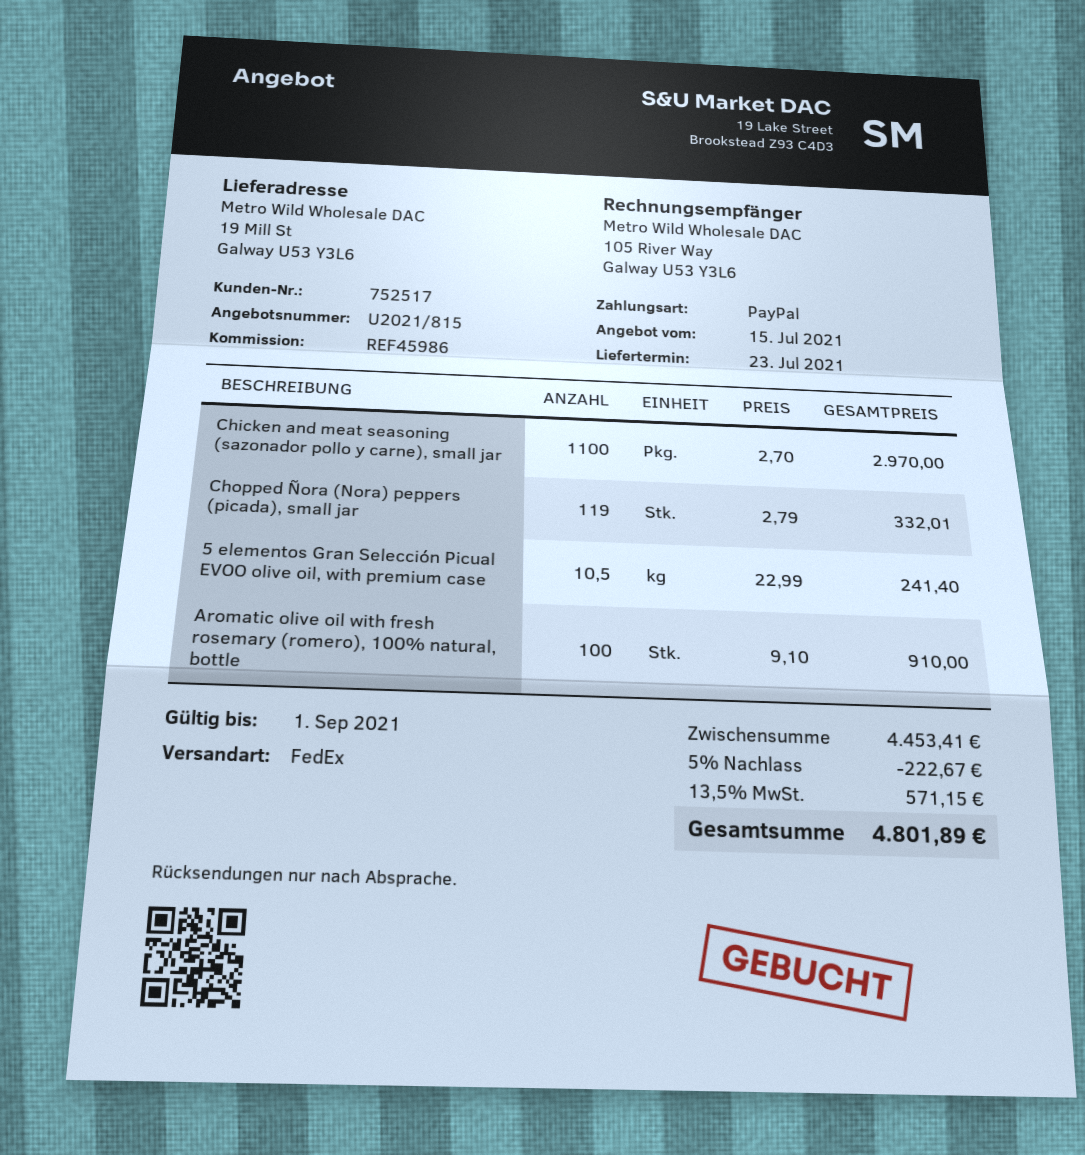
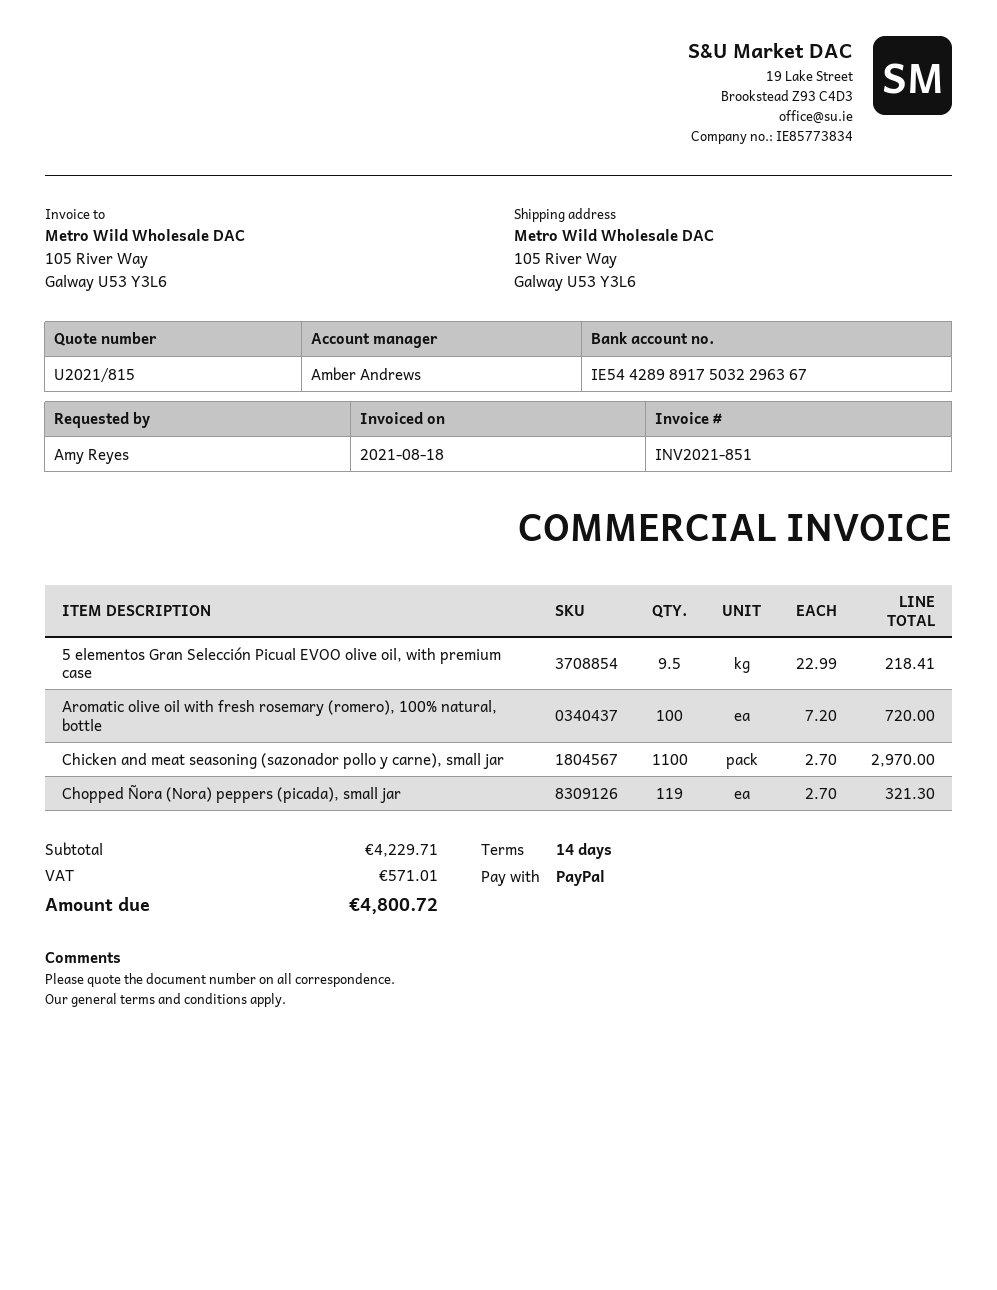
ship to: 19 Mill St, Galway U53 Y3L6 -> 105 River Way, Galway U53 Y3L6
Chopped Ñora (Nora) peppers (picada), small jar: 119 x 2.79 = 332.01 -> 119 x 2.70 = 321.30
5 elementos Gran Selección Picual EVOO olive oil, with premium case: 10.5 x 22.99 = 241.40 -> 9.5 x 22.99 = 218.41
Aromatic olive oil with fresh rosemary (romero), 100% natural, bottle: 100 x 9.10 = 910.00 -> 100 x 7.20 = 720.00
subtotal: 4453.41 -> 4229.71
discount: 5% = 222.67 -> none
tax: 571.15 -> 571.01
total: 4801.89 -> 4800.72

● REQUIRED WORK
When you copy the entries, keep every word exactly as it stands and drop any pictures.

● SOLUTION TO THIS PROBLEM
ship to: 19 Mill St, Galway U53 Y3L6 -> 105 River Way, Galway U53 Y3L6
Chopped Ñora (Nora) peppers (picada), small jar: 119 x 2.79 = 332.01 -> 119 x 2.70 = 321.30
5 elementos Gran Selección Picual EVOO olive oil, with premium case: 10.5 x 22.99 = 241.40 -> 9.5 x 22.99 = 218.41
Aromatic olive oil with fresh rosemary (romero), 100% natural, bottle: 100 x 9.10 = 910.00 -> 100 x 7.20 = 720.00
subtotal: 4453.41 -> 4229.71
discount: 5% = 222.67 -> none
tax: 571.15 -> 571.01
total: 4801.89 -> 4800.72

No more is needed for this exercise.